_RECORDED INFORMATION_:
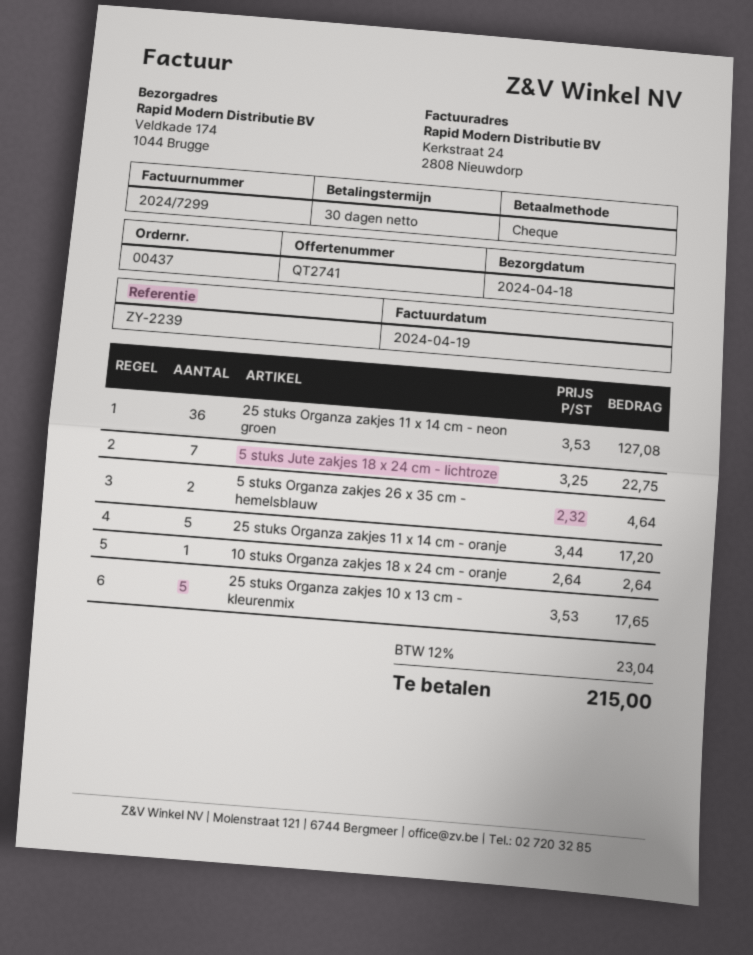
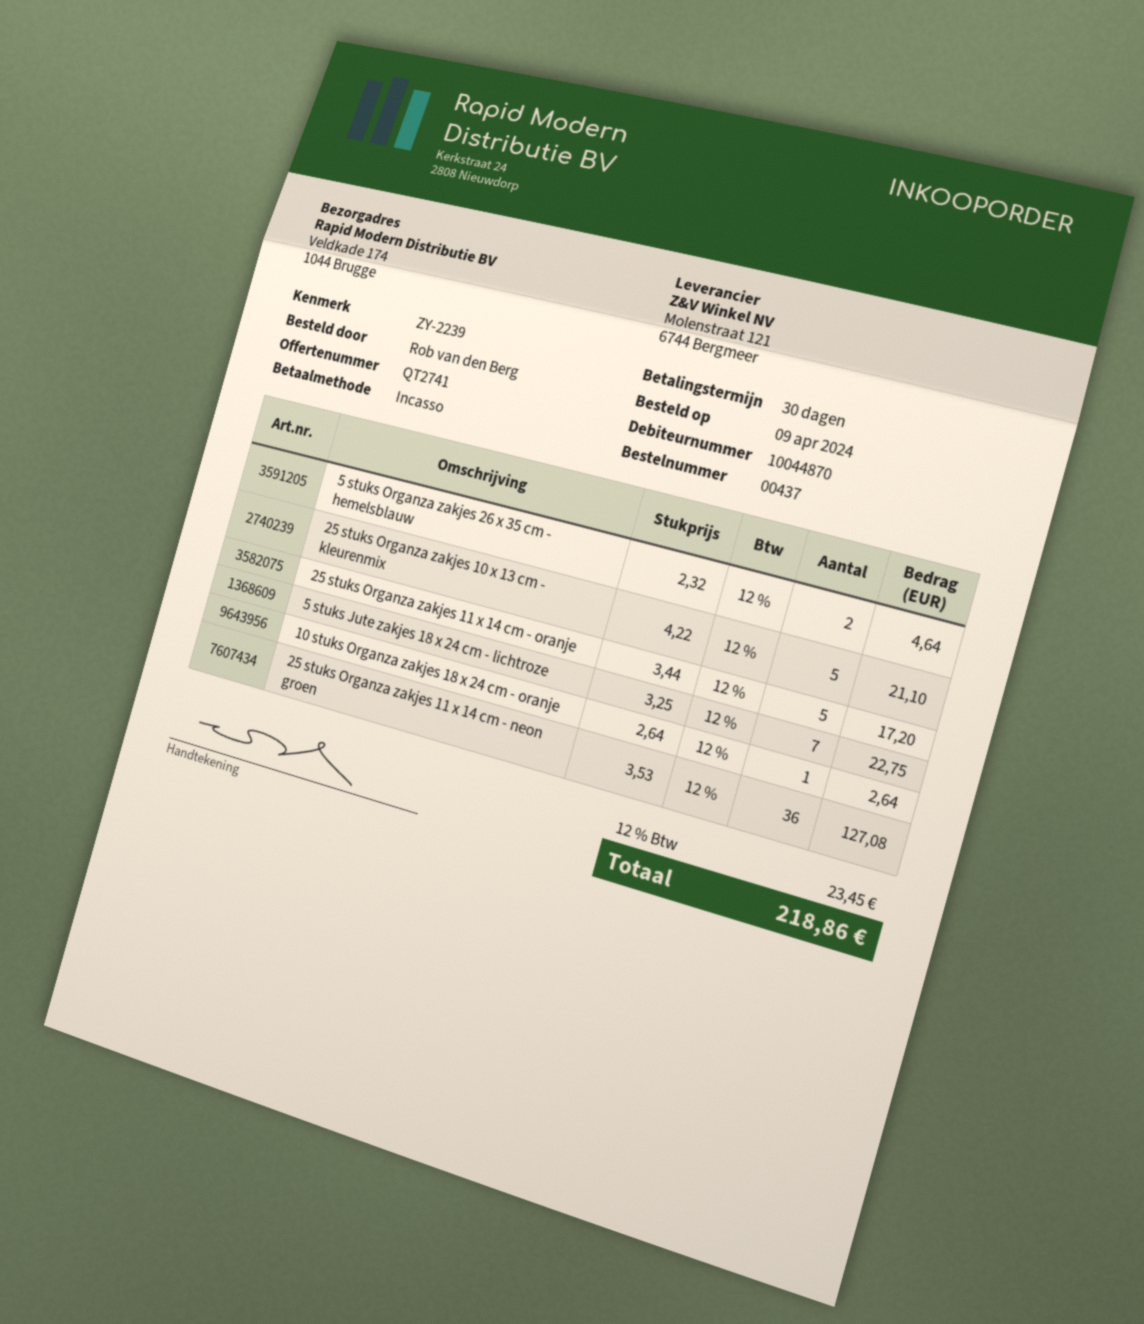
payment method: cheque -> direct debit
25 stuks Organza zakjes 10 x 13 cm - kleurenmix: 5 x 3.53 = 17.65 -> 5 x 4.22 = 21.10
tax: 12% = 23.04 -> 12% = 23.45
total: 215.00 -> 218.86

---

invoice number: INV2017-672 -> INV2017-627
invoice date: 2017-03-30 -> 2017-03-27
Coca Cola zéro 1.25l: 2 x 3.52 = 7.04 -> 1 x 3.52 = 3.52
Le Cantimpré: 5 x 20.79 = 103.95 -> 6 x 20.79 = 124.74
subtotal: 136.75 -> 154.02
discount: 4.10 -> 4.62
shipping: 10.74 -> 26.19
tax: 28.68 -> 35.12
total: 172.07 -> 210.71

_WORK TO BE COMPLETED_: Please copy, exactly and with nothing else, the lines above beginning at the line that has "shipping: 10.74 -> 26.19" and ending with the line that has "total: 172.07 -> 210.71".

_EXERCISE RESPONSE_:
shipping: 10.74 -> 26.19
tax: 28.68 -> 35.12
total: 172.07 -> 210.71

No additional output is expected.